E6201 (ER-806201) is a potent dual kinase inhibitor targeting MEK1 and FLT3, inhibiting their activities in an ATP-competitive manner. It effectively suppresses MEK1-induced ERK2 phosphorylation (IC50 = 5.2 nM), MKK4-induced JNK phosphorylation (IC50 = 91 nM), and MKK6-induced p38 MAPK phosphorylation (IC50 = 19 nM). E6201 exhibits anti-tumor and anti-psoriasis effects [1] [2].

MEK1:5.2 nM

E6201 is distinguished as an inhibitor explicitly targeting the MEKK1 and MEK families, without impacting the MAPK family members, demonstrating selective inhibitory effects on MEKK1-induced phosphorylation of MEK1, MKK4, and MKK6 (IC50 values: 31, 522, and 65 nM, respectively). Notably, at a concentration of 10 μM, E6201 does not influence other proteins in the MAPK family such as ERK2, JNKs, and p38 MAPK. Its capability extends to thwarting LPS-induced TNF transcription (IC50: 50±14 nM) while barely affecting β-actin transcription up to concentrations of 3 μM. E6201 also shows inhibitory actions on specific receptor tyrosine kinases—including VEGFR2, PDGFR, the hepatocyte growth factor receptor, and EGFR (IC50 values: 350, 860, 1100, and 5400 nM, respectively)—and the nonreceptor tyrosine kinase Syk (IC50: 460 nM), while sparing ZAP-70, IKK, and PKC activity even at elevated concentrations of 10 μM and 100 μM, respectively. This compound further inhibits IL-2 production post-PHA-P activation (IC50: 18 nM), curtails proliferation of EGF-stimulated human keratinocytes (IC50: 160 nM), and suppresses IL-8 production in keratinocytes post-IL-1α or TNFα stimulation (IC50 values: 60 and 30 nM, respectively). Additionally, E6201 effectively inhibits production of TNFα, IL-1, IL-6, and IL-8 in human PBMCs (IC50 values: 20, 16, 52, and 53 nM, respectively), showcases potent inhibition of triple-negative breast cancer (TNBC) cell proliferation and colony formation in a dose-dependent manner, induces G1 phase cell cycle arrest, and triggers apoptosis in TNBC cells at 1 μM, substantiated by a significant reduction in phospho-ERK expression levels and sustained effects observed through Western Blot Analysis.
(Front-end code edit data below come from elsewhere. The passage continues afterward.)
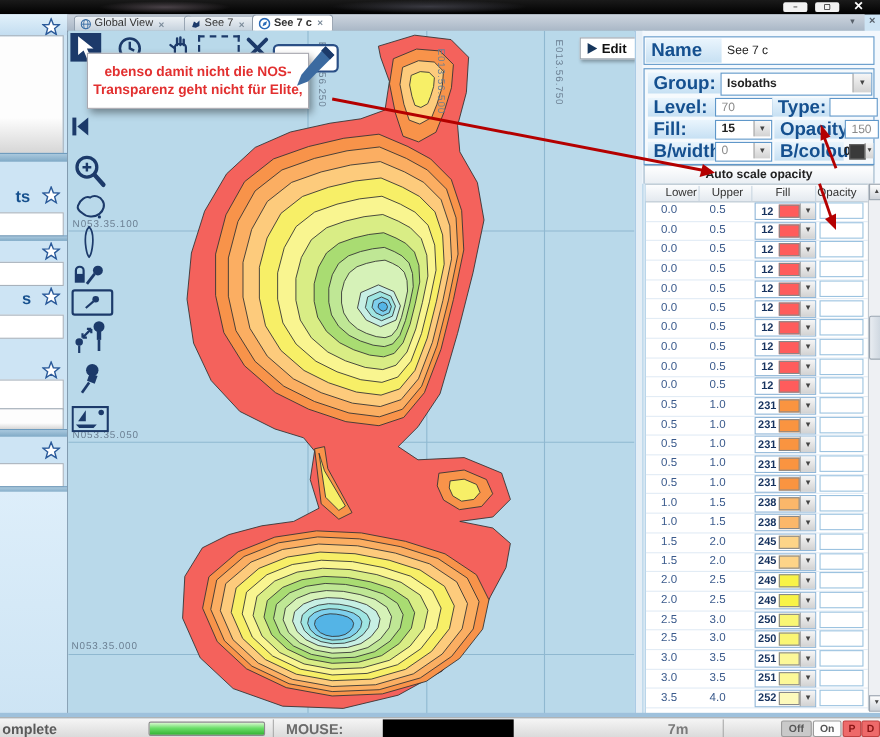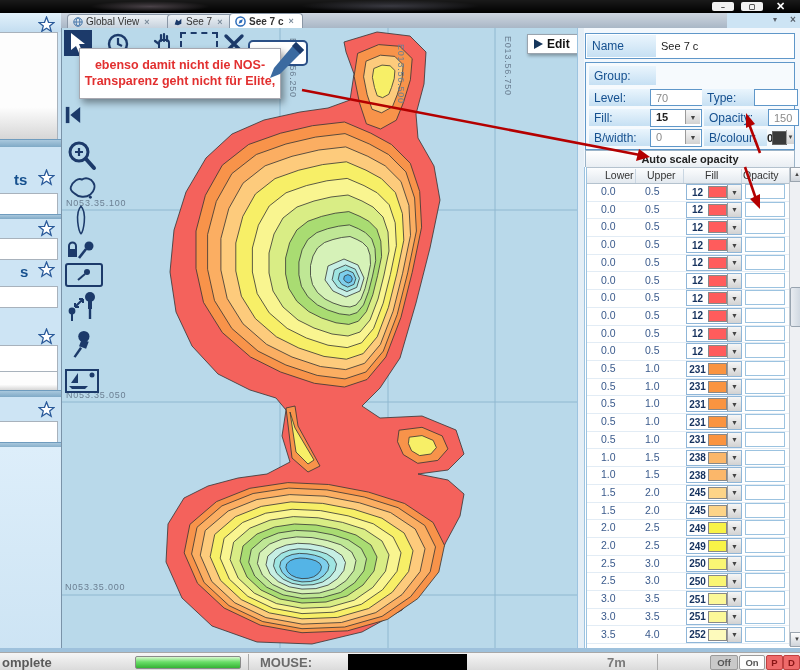"Global View" .tabstrip { width: 666px -> 725px }
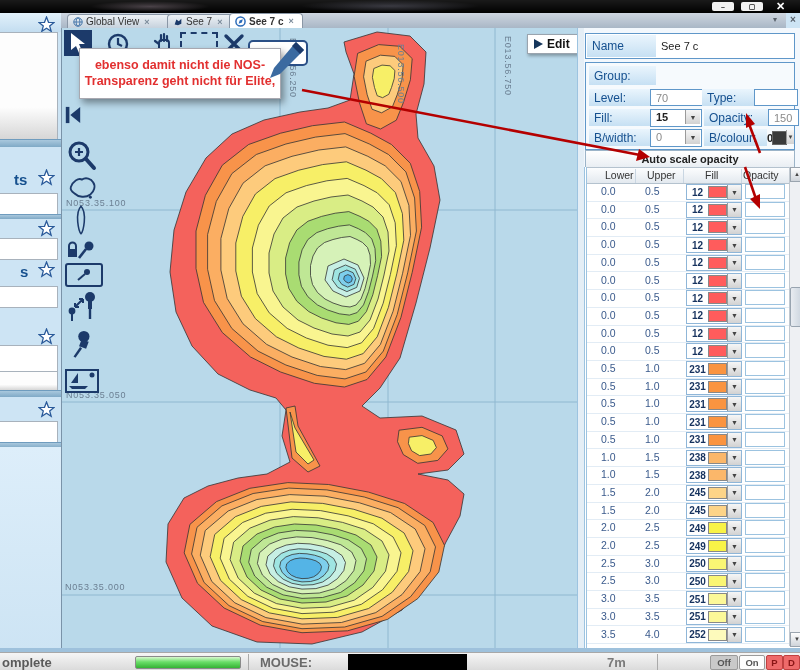"Name" .plabel { font-size: 12px -> 17px; font-weight: normal -> bold }
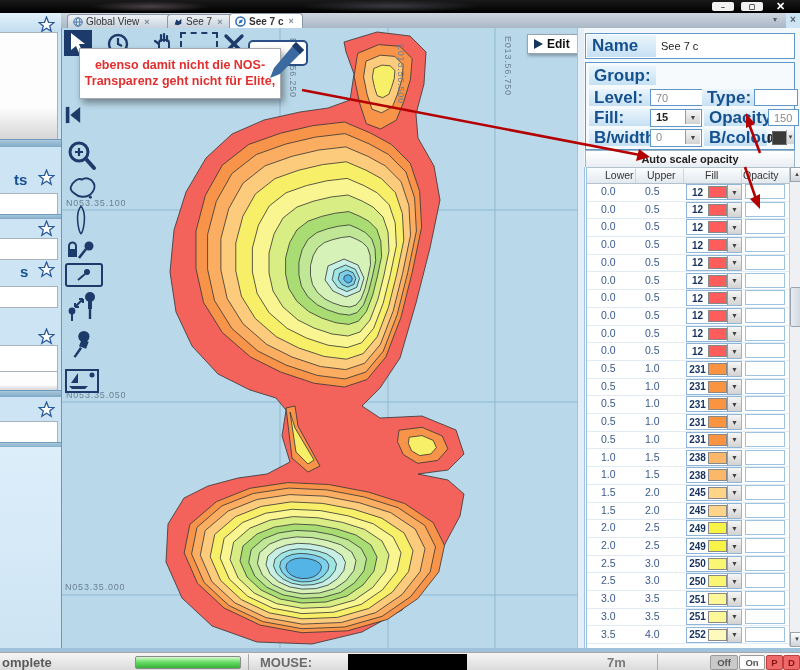"Isobaths" div.abs { html: none -> <div> <div>Isobaths</div> <div>▼</div> </div> }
Administering E6201 (30 mg/kg; via tail vein injection three times per week) demonstrated prominent inhibition of TNBC xenograft tumor growth and significantly reduced pERK and Ki-67 expression in xenograft tumor tissues [2]. The study utilized female Nod.Scid gamma mice, aged 4 to 6 weeks, implanted with MDA-MB-231-LM2 xenograft tumors [2]. Over a period of 17 days, the dosage and method of administration remained consistent. Compared to mice receiving a vehicle control, those treated with E6201 exhibited a 60% suppression in tumor growth.